:: What to work on ::
Range to output from the entries below: the line containing "Processo de desenvolvimento" through the line containing "o teste, certifique-se". Set it down exactly, ends included, nothing else.

Stored data entries
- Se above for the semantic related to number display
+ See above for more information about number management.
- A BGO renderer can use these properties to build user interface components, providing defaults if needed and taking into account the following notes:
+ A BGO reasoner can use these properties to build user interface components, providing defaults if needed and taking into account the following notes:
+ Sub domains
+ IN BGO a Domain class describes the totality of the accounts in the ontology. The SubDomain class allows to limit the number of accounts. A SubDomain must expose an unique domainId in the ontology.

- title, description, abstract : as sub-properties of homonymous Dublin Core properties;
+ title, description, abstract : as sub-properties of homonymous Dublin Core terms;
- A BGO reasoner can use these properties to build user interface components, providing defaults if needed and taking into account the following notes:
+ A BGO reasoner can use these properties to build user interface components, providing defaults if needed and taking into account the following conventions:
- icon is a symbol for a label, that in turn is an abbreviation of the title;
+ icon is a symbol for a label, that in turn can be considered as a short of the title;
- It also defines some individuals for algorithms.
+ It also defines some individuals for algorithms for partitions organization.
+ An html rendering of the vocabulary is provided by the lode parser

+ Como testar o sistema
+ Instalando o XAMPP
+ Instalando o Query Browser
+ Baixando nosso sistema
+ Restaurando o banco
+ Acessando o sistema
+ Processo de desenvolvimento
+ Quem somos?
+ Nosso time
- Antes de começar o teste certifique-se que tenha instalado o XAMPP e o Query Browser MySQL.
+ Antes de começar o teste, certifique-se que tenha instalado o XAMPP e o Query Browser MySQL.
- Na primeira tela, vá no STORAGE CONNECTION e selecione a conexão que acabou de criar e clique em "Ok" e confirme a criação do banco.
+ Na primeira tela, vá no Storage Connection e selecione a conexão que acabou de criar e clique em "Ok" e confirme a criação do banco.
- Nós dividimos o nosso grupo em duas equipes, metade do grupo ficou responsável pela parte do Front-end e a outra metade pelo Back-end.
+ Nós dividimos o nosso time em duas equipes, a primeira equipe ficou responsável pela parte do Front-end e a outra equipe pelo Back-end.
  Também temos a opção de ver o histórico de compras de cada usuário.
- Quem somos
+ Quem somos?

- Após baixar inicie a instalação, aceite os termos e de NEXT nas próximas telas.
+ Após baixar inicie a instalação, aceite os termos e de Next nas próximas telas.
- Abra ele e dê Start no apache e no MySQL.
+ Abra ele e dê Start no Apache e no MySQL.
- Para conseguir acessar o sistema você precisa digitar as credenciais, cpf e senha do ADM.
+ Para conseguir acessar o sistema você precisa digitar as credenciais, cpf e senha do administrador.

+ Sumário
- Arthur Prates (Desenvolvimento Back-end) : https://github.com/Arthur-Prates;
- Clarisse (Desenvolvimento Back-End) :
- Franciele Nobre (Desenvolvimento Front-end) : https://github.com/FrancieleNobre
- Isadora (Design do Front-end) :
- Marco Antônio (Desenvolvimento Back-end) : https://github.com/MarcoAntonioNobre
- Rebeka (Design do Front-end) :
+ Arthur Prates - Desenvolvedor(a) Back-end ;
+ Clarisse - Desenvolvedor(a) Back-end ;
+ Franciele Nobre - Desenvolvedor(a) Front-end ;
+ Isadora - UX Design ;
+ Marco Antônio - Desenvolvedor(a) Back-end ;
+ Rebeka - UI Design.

:: Answer space ::
+ Processo de desenvolvimento
+ Quem somos?
+ Nosso time
- Antes de começar o teste certifique-se que tenha instalado o XAMPP e o Query Browser MySQL.
+ Antes de começar o teste, certifique-se que tenha instalado o XAMPP e o Query Browser MySQL.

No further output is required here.